While there were some duties/assignments I can’t talk about, most of them are what you’d expect being stationed where I was and serving in a Military Police unit. In addition to regular goings on this was during a time frame when commands in the DC area were on high alert sometimes (for terrorist attacks) because of goings on between us and Libya — this was the 1980s. IOW, both in routine stuff and due to weird conditions/circumstances duties did sometimes include dangerous situations that included dealing with intruders and searching & clearing areas. We trained for such things of course, and even hostage situations. We had a guy born in Bulgaria who made one helluva convincing terrorist during one exercise! Also, while such simulators were in their infancy back then I got a bit of experience in a trailer the FBI had developed that could project images on walls around you and you’d have to deal with sudden threats and “shoot or don’t shoot” situations. So let’s just say that when I went on terminal leave and started subbing in the schools I had some training and real life experience pretty relevant to the current discussion. I’d should also note that I didn’t just shoot a pistol well enough to earn an Expert badge, but really well. Not long before I went on terminal leave I’d actually been recommended for hire by the FAA’s DC SAC as a Civil Aviation Security Specialist, the duties of which included spending stints as an Air Marshal. They are really serious about someone’s skills with a handgun given the particular dangers of an armed confrontation on an airliner in mid-flight and my qualification scores were actually checked out! His boss who worked out of NYC had to meet me before signing off on my hire and as happened in another case years later a federal hiring freeze came up at just the wrong time.
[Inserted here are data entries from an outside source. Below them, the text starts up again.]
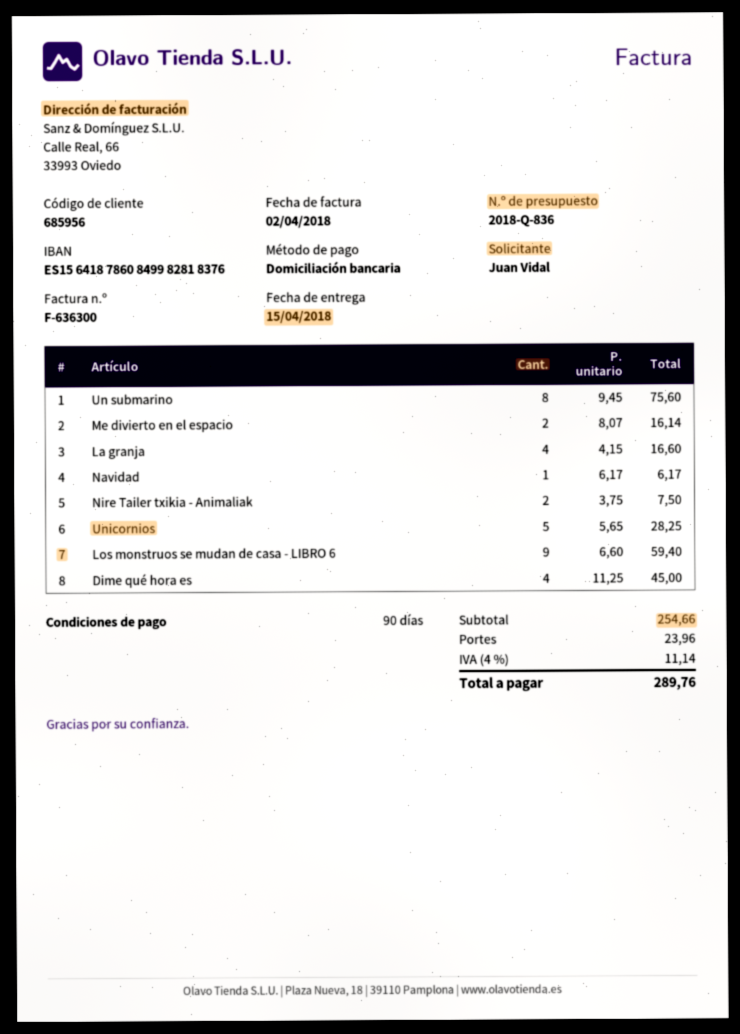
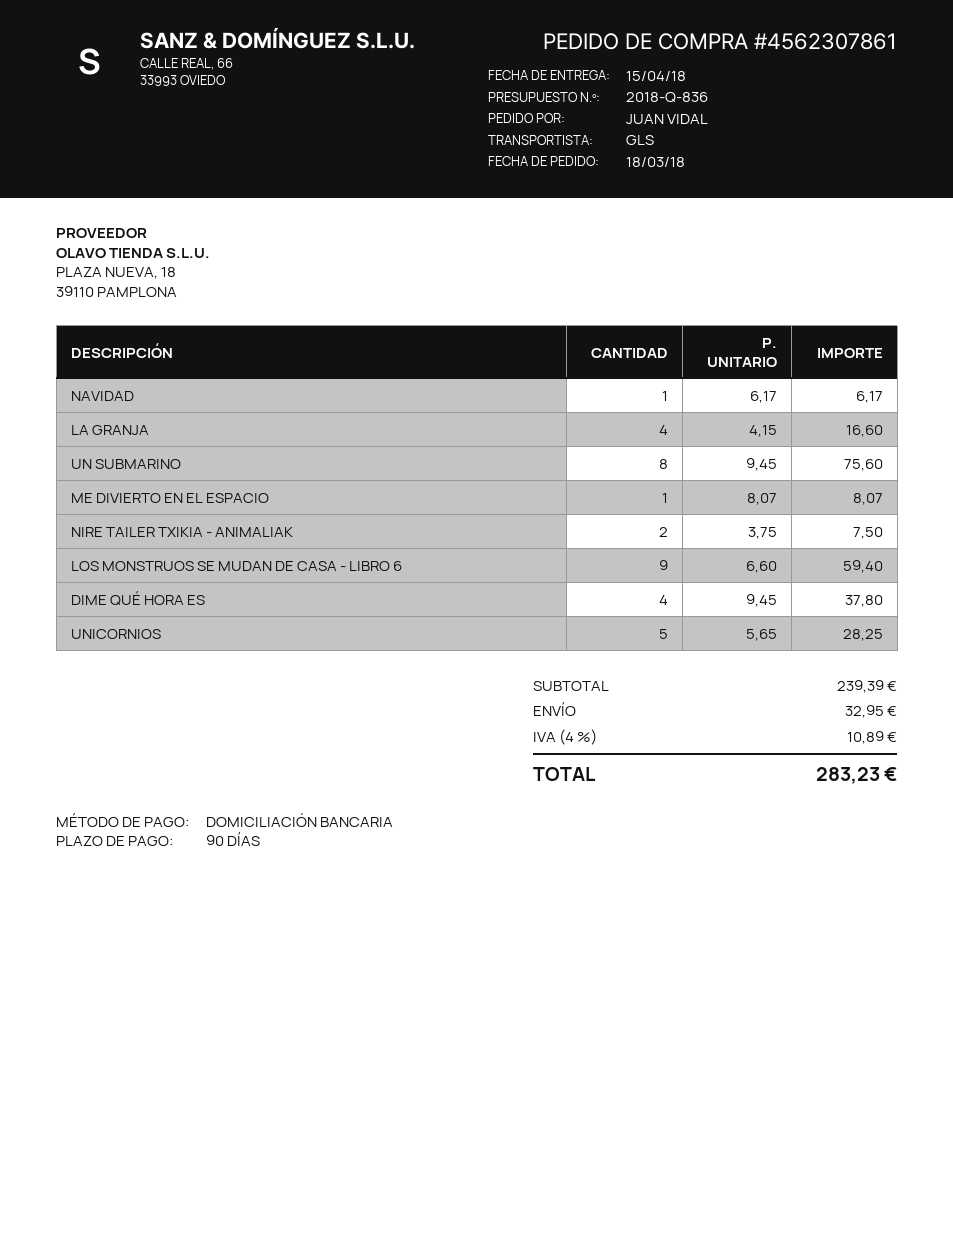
Me divierto en el espacio: 2 x 8.07 = 16.14 -> 1 x 8.07 = 8.07
Dime qué hora es: 4 x 11.25 = 45.00 -> 4 x 9.45 = 37.80
subtotal: 254.66 -> 239.39
shipping: 23.96 -> 32.95
tax: 4% = 11.14 -> 4% = 10.89
total: 289.76 -> 283.23

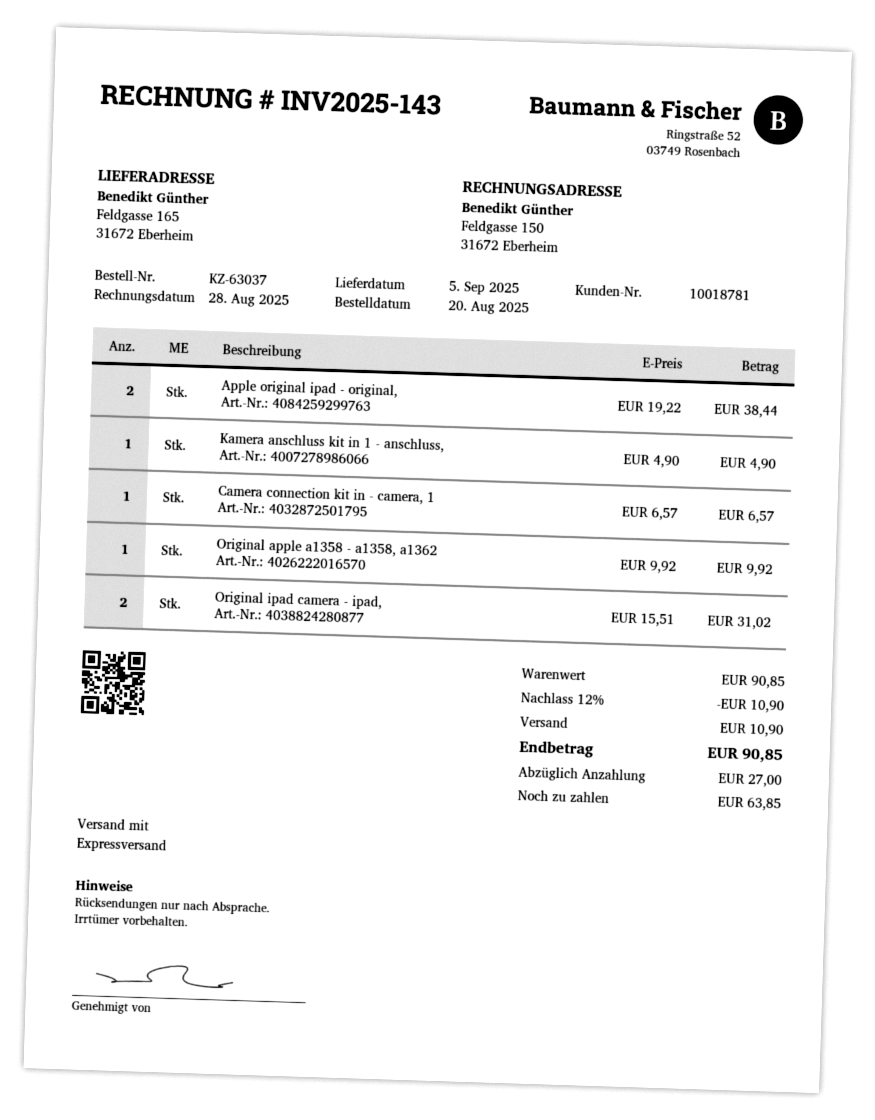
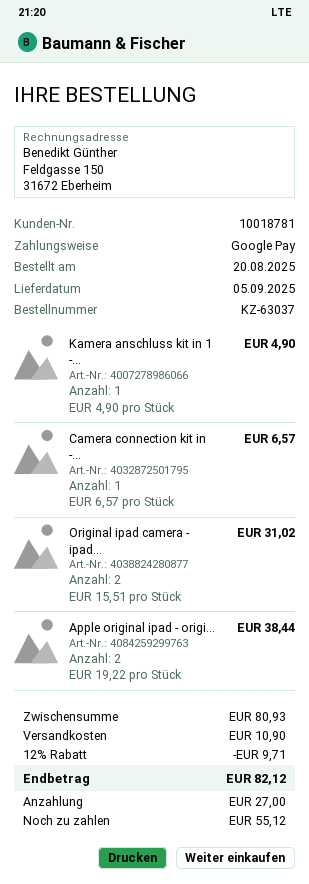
Original apple a1358 - a1358, a1362: 1 x 9.92 = 9.92 -> none
subtotal: 90.85 -> 80.93
discount: 12% = 10.90 -> 12% = 9.71
total: 90.85 -> 82.12
balance: 63.85 -> 55.12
Hence my doing the substitute teaching thing as long as I could (till the end of the school year in June, 1988) in the hopes the hiring freeze would be lifted. The money subbing wasn’t great but the reason I left active duty was because I’d gotten married and she made a boatload more money than I did & her job (at least making anywhere close to what she was making) wasn’t easily transferable to most places where there are Marine bases.
Anyway, to recap I had, at least in the combination fantasy/bullshit world tRump and the NRA and these other idiots live in not only first rate skills with a handgun that were well maintained (btw like many of the guys I went to local ranges on my own regularly in addition to on-duty stuff) but also fresh experience and training in searching for and confronting intruders both on my own and as part of a team. I’ve experienced the real life adrenaline rush of not knowing who/what’s waiting beyond a door or around the next corner. I even while at the Pentagon got some experience in dealing with an alarm during the day when people were in the hallways. However, if there was an alarm from the CNO or SecNav spaces (in which case anyone not standing post at the Naval Command Center locked and loaded and took off running) at least the squids (and civilians too) knew to instantly “make a hole” and flatten themselves against the walls to give us a clear path and shooting lane if things came to that. I don’t care how many drills the conduct in schools, most kids would even if they’d not been instructed to run to the nearest room with a door wouldn’t in the heat of the moment drop and/or flatten themselves against a wall.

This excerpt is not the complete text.